[Structured diff data]
- - - - - - -

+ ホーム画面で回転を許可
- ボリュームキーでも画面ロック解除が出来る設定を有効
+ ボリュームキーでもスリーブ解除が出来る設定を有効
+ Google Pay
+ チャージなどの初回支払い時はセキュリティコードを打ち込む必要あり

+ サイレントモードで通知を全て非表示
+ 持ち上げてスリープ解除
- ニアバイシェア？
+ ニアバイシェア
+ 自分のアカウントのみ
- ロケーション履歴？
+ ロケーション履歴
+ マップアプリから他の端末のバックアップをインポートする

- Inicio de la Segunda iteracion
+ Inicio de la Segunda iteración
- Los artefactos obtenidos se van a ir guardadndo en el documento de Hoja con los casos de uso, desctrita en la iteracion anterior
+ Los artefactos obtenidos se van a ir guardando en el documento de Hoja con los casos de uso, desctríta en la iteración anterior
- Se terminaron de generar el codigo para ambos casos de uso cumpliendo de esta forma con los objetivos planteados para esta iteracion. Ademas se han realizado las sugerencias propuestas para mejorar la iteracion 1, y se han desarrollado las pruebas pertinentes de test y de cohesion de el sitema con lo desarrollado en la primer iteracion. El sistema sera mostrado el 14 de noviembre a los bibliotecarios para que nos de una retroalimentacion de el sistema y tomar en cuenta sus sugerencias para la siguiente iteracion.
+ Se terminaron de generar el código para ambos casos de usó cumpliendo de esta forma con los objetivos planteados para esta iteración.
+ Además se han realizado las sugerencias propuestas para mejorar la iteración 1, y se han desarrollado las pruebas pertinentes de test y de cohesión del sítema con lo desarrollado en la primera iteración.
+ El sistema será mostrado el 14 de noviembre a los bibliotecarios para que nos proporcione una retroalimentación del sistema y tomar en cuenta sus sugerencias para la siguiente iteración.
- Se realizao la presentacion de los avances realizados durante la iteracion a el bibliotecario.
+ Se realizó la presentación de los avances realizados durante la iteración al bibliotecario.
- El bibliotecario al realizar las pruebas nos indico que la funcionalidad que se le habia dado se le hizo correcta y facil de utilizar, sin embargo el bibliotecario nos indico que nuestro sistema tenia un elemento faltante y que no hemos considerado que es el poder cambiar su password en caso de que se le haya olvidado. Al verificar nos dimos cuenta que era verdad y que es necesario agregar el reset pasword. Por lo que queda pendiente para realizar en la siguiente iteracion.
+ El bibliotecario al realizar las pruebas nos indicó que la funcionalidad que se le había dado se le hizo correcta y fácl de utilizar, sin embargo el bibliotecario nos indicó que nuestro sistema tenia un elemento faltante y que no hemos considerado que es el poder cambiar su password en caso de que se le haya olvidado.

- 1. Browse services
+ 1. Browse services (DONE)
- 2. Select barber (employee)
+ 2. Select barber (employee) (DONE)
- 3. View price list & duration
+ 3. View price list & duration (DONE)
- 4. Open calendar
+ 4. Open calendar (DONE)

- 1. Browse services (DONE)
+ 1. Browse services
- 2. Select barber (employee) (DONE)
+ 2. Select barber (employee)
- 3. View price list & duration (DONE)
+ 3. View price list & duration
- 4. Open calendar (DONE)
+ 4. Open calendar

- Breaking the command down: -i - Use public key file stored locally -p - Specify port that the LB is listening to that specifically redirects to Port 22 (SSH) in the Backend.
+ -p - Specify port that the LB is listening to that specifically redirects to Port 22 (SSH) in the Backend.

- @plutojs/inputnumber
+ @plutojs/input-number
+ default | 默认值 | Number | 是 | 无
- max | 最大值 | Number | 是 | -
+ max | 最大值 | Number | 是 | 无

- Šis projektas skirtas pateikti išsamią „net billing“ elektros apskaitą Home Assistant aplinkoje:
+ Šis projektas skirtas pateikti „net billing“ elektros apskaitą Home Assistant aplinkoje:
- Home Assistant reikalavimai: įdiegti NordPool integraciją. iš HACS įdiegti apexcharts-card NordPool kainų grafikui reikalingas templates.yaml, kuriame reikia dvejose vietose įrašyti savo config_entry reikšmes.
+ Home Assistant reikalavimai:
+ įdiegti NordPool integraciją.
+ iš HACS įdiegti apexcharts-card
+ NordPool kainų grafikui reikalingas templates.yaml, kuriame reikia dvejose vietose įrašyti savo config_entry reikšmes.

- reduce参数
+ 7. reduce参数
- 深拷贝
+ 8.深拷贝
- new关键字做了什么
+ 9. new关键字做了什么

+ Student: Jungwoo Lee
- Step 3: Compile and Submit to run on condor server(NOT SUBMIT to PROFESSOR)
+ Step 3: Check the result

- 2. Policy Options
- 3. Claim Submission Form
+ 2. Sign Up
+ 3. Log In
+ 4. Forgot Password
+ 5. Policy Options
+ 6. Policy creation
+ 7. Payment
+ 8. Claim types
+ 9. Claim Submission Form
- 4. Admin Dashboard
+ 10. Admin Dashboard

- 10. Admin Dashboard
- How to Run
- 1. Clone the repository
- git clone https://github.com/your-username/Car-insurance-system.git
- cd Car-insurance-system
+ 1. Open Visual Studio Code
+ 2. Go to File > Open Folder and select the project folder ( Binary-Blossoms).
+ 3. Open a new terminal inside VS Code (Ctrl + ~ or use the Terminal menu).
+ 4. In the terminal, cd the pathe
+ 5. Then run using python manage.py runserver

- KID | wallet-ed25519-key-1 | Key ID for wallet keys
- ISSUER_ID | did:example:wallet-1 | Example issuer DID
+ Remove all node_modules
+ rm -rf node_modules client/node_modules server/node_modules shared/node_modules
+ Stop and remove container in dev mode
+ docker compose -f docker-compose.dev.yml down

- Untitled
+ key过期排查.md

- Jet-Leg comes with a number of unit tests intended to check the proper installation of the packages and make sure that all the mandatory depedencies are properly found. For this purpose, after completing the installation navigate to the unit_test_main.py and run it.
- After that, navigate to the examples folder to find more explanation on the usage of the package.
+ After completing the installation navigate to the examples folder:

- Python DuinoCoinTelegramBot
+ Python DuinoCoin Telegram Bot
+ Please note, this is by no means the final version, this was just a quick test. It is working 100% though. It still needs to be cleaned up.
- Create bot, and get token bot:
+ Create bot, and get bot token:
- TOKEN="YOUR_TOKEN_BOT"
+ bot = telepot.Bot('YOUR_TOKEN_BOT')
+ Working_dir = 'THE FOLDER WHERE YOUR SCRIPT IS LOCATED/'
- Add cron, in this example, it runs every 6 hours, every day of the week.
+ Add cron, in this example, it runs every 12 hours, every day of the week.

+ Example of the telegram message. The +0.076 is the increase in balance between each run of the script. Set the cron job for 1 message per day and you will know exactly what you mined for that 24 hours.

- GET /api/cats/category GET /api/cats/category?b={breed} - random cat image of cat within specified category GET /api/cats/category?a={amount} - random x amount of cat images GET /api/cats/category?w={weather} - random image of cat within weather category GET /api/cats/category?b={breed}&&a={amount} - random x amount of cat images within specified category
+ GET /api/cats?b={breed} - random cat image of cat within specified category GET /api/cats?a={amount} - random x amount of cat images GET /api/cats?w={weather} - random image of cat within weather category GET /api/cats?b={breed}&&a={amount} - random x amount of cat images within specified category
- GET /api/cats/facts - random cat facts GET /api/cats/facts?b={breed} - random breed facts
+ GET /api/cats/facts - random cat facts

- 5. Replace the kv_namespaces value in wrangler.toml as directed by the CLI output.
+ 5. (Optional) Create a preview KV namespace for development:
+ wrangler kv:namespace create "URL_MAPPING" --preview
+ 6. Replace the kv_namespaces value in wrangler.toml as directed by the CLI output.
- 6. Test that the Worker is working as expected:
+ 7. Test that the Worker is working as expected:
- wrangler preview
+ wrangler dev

- - - - - - -

ABOUT THIS TASK - Nothing in the records above may be left out when you repeat them exactly.

RESPONSE FOR THIS EXERCISE -
+ ホーム画面で回転を許可
- ボリュームキーでも画面ロック解除が出来る設定を有効
+ ボリュームキーでもスリーブ解除が出来る設定を有効
+ Google Pay
+ チャージなどの初回支払い時はセキュリティコードを打ち込む必要あり

+ サイレントモードで通知を全て非表示
+ 持ち上げてスリープ解除
- ニアバイシェア？
+ ニアバイシェア
+ 自分のアカウントのみ
- ロケーション履歴？
+ ロケーション履歴
+ マップアプリから他の端末のバックアップをインポートする

- Inicio de la Segunda iteracion
+ Inicio de la Segunda iteración
- Los artefactos obtenidos se van a ir guardadndo en el documento de Hoja con los casos de uso, desctrita en la iteracion anterior
+ Los artefactos obtenidos se van a ir guardando en el documento de Hoja con los casos de uso, desctríta en la iteración anterior
- Se terminaron de generar el codigo para ambos casos de uso cumpliendo de esta forma con los objetivos planteados para esta iteracion. Ademas se han realizado las sugerencias propuestas para mejorar la iteracion 1, y se han desarrollado las pruebas pertinentes de test y de cohesion de el sitema con lo desarrollado en la primer iteracion. El sistema sera mostrado el 14 de noviembre a los bibliotecarios para que nos de una retroalimentacion de el sistema y tomar en cuenta sus sugerencias para la siguiente iteracion.
+ Se terminaron de generar el código para ambos casos de usó cumpliendo de esta forma con los objetivos planteados para esta iteración.
+ Además se han realizado las sugerencias propuestas para mejorar la iteración 1, y se han desarrollado las pruebas pertinentes de test y de cohesión del sítema con lo desarrollado en la primera iteración.
+ El sistema será mostrado el 14 de noviembre a los bibliotecarios para que nos proporcione una retroalimentación del sistema y tomar en cuenta sus sugerencias para la siguiente iteración.
- Se realizao la presentacion de los avances realizados durante la iteracion a el bibliotecario.
+ Se realizó la presentación de los avances realizados durante la iteración al bibliotecario.
- El bibliotecario al realizar las pruebas nos indico que la funcionalidad que se le habia dado se le hizo correcta y facil de utilizar, sin embargo el bibliotecario nos indico que nuestro sistema tenia un elemento faltante y que no hemos considerado que es el poder cambiar su password en caso de que se le haya olvidado. Al verificar nos dimos cuenta que era verdad y que es necesario agregar el reset pasword. Por lo que queda pendiente para realizar en la siguiente iteracion.
+ El bibliotecario al realizar las pruebas nos indicó que la funcionalidad que se le había dado se le hizo correcta y fácl de utilizar, sin embargo el bibliotecario nos indicó que nuestro sistema tenia un elemento faltante y que no hemos considerado que es el poder cambiar su password en caso de que se le haya olvidado.

- 1. Browse services
+ 1. Browse services (DONE)
- 2. Select barber (employee)
+ 2. Select barber (employee) (DONE)
- 3. View price list & duration
+ 3. View price list & duration (DONE)
- 4. Open calendar
+ 4. Open calendar (DONE)

- 1. Browse services (DONE)
+ 1. Browse services
- 2. Select barber (employee) (DONE)
+ 2. Select barber (employee)
- 3. View price list & duration (DONE)
+ 3. View price list & duration
- 4. Open calendar (DONE)
+ 4. Open calendar

- Breaking the command down: -i - Use public key file stored locally -p - Specify port that the LB is listening to that specifically redirects to Port 22 (SSH) in the Backend.
+ -p - Specify port that the LB is listening to that specifically redirects to Port 22 (SSH) in the Backend.

- @plutojs/inputnumber
+ @plutojs/input-number
+ default | 默认值 | Number | 是 | 无
- max | 最大值 | Number | 是 | -
+ max | 最大值 | Number | 是 | 无

- Šis projektas skirtas pateikti išsamią „net billing“ elektros apskaitą Home Assistant aplinkoje:
+ Šis projektas skirtas pateikti „net billing“ elektros apskaitą Home Assistant aplinkoje:
- Home Assistant reikalavimai: įdiegti NordPool integraciją. iš HACS įdiegti apexcharts-card NordPool kainų grafikui reikalingas templates.yaml, kuriame reikia dvejose vietose įrašyti savo config_entry reikšmes.
+ Home Assistant reikalavimai:
+ įdiegti NordPool integraciją.
+ iš HACS įdiegti apexcharts-card
+ NordPool kainų grafikui reikalingas templates.yaml, kuriame reikia dvejose vietose įrašyti savo config_entry reikšmes.

- reduce参数
+ 7. reduce参数
- 深拷贝
+ 8.深拷贝
- new关键字做了什么
+ 9. new关键字做了什么

+ Student: Jungwoo Lee
- Step 3: Compile and Submit to run on condor server(NOT SUBMIT to PROFESSOR)
+ Step 3: Check the result

- 2. Policy Options
- 3. Claim Submission Form
+ 2. Sign Up
+ 3. Log In
+ 4. Forgot Password
+ 5. Policy Options
+ 6. Policy creation
+ 7. Payment
+ 8. Claim types
+ 9. Claim Submission Form
- 4. Admin Dashboard
+ 10. Admin Dashboard

- 10. Admin Dashboard
- How to Run
- 1. Clone the repository
- git clone https://github.com/your-username/Car-insurance-system.git
- cd Car-insurance-system
+ 1. Open Visual Studio Code
+ 2. Go to File > Open Folder and select the project folder ( Binary-Blossoms).
+ 3. Open a new terminal inside VS Code (Ctrl + ~ or use the Terminal menu).
+ 4. In the terminal, cd the pathe
+ 5. Then run using python manage.py runserver

- KID | wallet-ed25519-key-1 | Key ID for wallet keys
- ISSUER_ID | did:example:wallet-1 | Example issuer DID
+ Remove all node_modules
+ rm -rf node_modules client/node_modules server/node_modules shared/node_modules
+ Stop and remove container in dev mode
+ docker compose -f docker-compose.dev.yml down

- Untitled
+ key过期排查.md

- Jet-Leg comes with a number of unit tests intended to check the proper installation of the packages and make sure that all the mandatory depedencies are properly found. For this purpose, after completing the installation navigate to the unit_test_main.py and run it.
- After that, navigate to the examples folder to find more explanation on the usage of the package.
+ After completing the installation navigate to the examples folder:

- Python DuinoCoinTelegramBot
+ Python DuinoCoin Telegram Bot
+ Please note, this is by no means the final version, this was just a quick test. It is working 100% though. It still needs to be cleaned up.
- Create bot, and get token bot:
+ Create bot, and get bot token:
- TOKEN="YOUR_TOKEN_BOT"
+ bot = telepot.Bot('YOUR_TOKEN_BOT')
+ Working_dir = 'THE FOLDER WHERE YOUR SCRIPT IS LOCATED/'
- Add cron, in this example, it runs every 6 hours, every day of the week.
+ Add cron, in this example, it runs every 12 hours, every day of the week.

+ Example of the telegram message. The +0.076 is the increase in balance between each run of the script. Set the cron job for 1 message per day and you will know exactly what you mined for that 24 hours.

- GET /api/cats/category GET /api/cats/category?b={breed} - random cat image of cat within specified category GET /api/cats/category?a={amount} - random x amount of cat images GET /api/cats/category?w={weather} - random image of cat within weather category GET /api/cats/category?b={breed}&&a={amount} - random x amount of cat images within specified category
+ GET /api/cats?b={breed} - random cat image of cat within specified category GET /api/cats?a={amount} - random x amount of cat images GET /api/cats?w={weather} - random image of cat within weather category GET /api/cats?b={breed}&&a={amount} - random x amount of cat images within specified category
- GET /api/cats/facts - random cat facts GET /api/cats/facts?b={breed} - random breed facts
+ GET /api/cats/facts - random cat facts

- 5. Replace the kv_namespaces value in wrangler.toml as directed by the CLI output.
+ 5. (Optional) Create a preview KV namespace for development:
+ wrangler kv:namespace create "URL_MAPPING" --preview
+ 6. Replace the kv_namespaces value in wrangler.toml as directed by the CLI output.
- 6. Test that the Worker is working as expected:
+ 7. Test that the Worker is working as expected:
- wrangler preview
+ wrangler dev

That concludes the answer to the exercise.